#### EXERCISE GOAL
Return the tail of the records exactly, starting from the line containing "[114,186,146,199] [114,205,138,218] Html" and ending with the final line.
[WORKING DATA Boundary: Start]
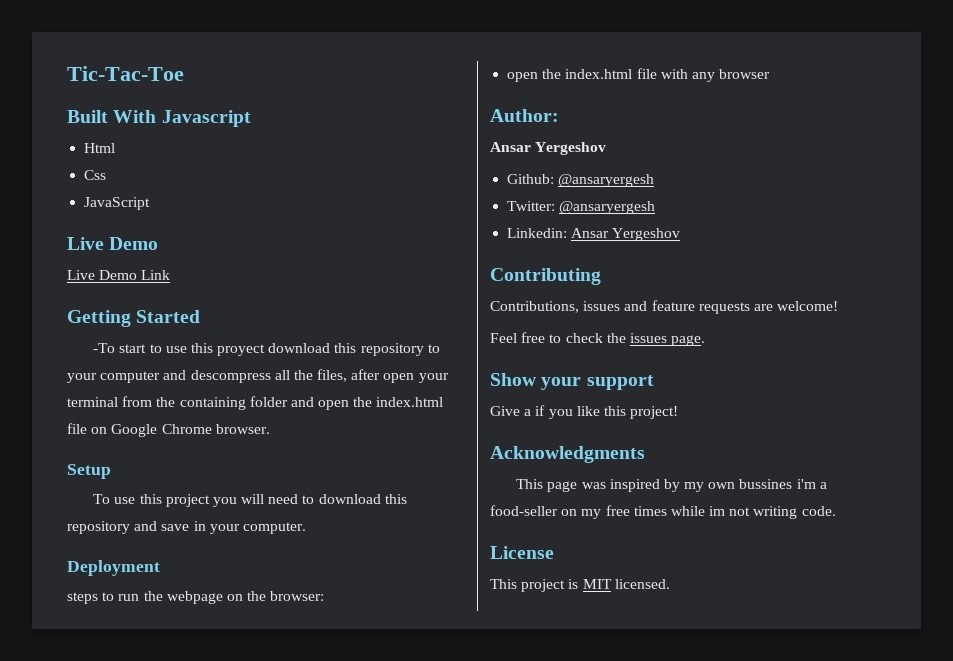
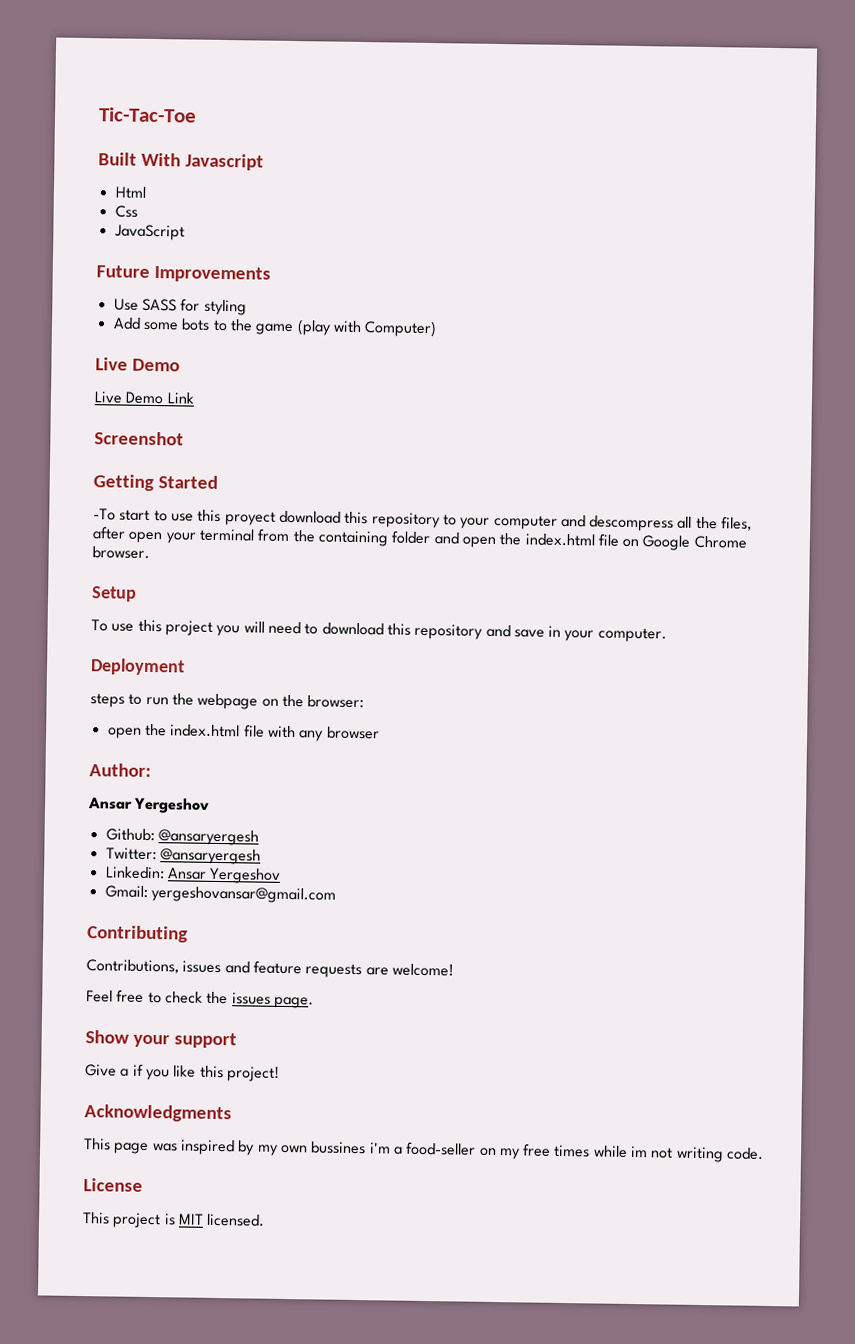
(151, 203) none -> [96,265,272,283] [113,298,247,316] [112,317,438,338] // Future Improvements // Use SASS for styling // Add some bots to the game (play with Computer)
(171, 275) none -> [94,431,184,446] // Screenshot
(681, 234) none -> [104,885,336,904] // Gmail: yergeshovansar@gmail.com

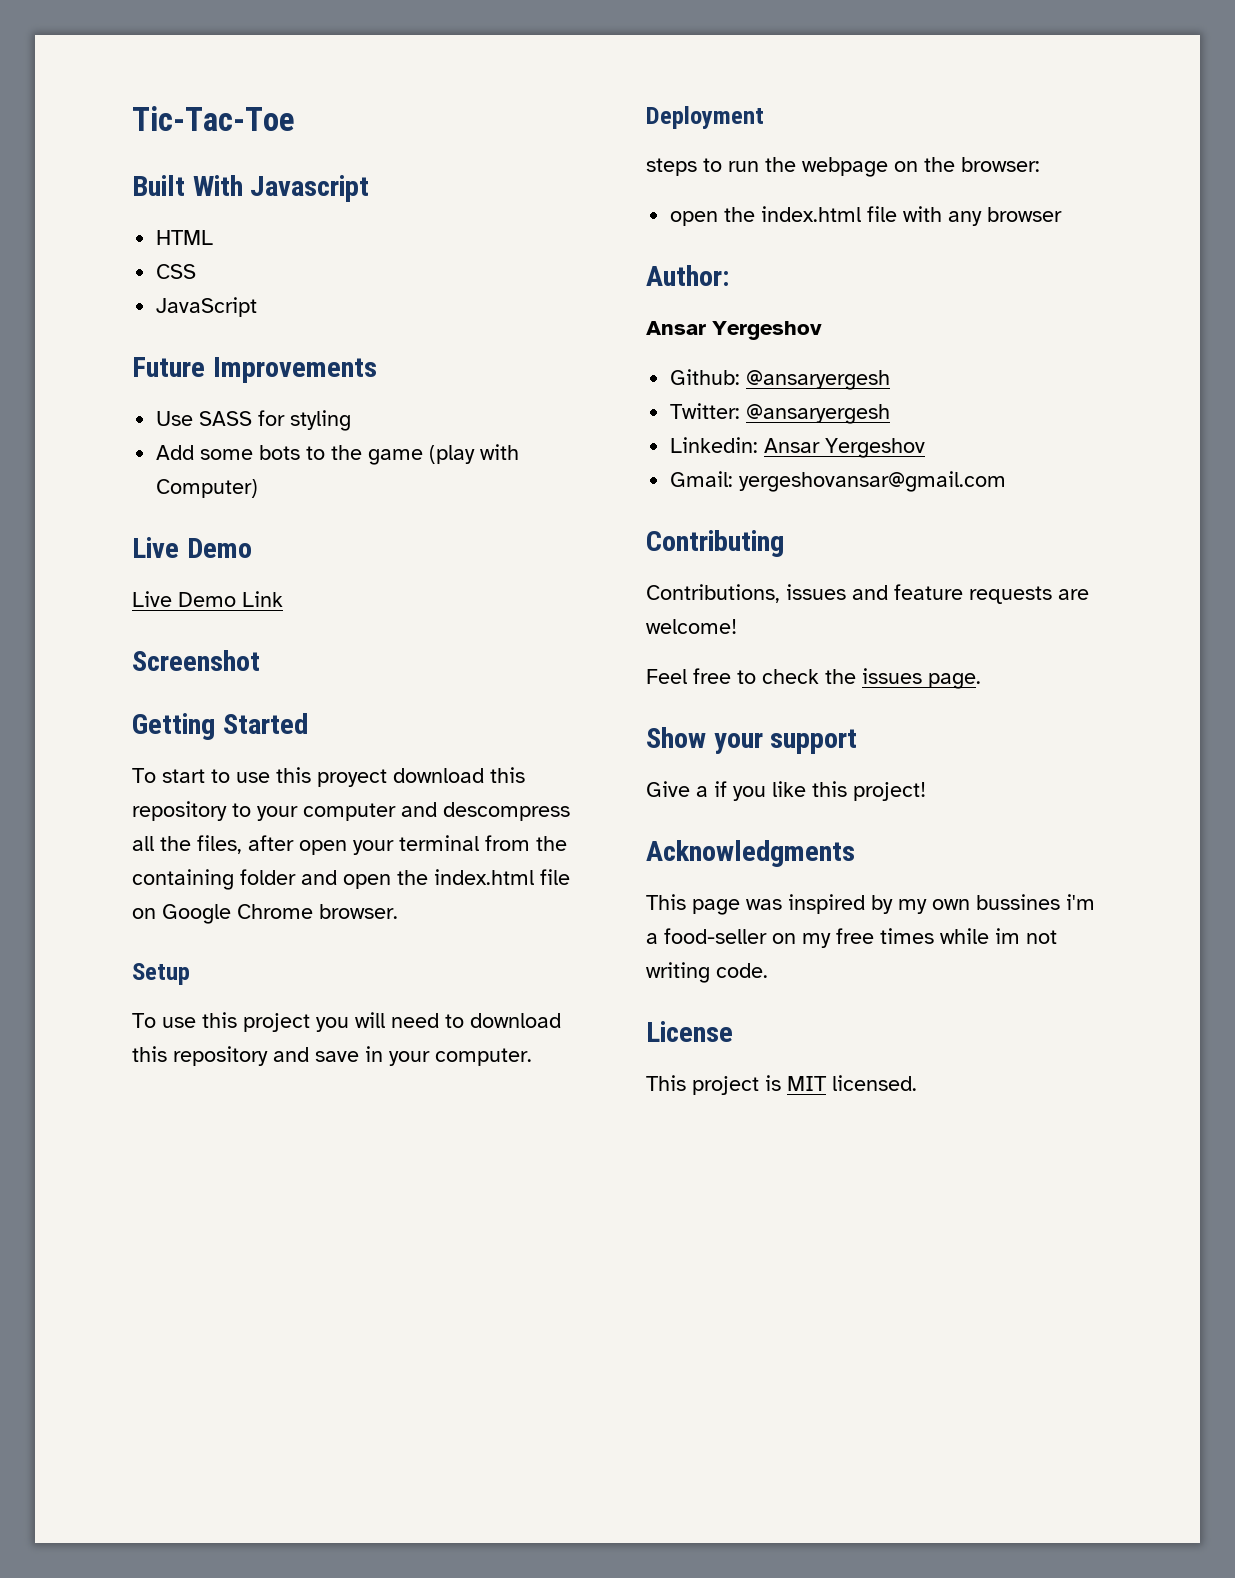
[114,186,146,199] [114,205,138,218] Html // Css -> [156,230,214,245] [156,264,197,279] HTML // CSS
[93,508,116,521] -To -> [132,768,156,783] To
[WORKING DATA Boundary: End]
#### OUTPUT
[114,186,146,199] [114,205,138,218] Html // Css -> [156,230,214,245] [156,264,197,279] HTML // CSS
[93,508,116,521] -To -> [132,768,156,783] To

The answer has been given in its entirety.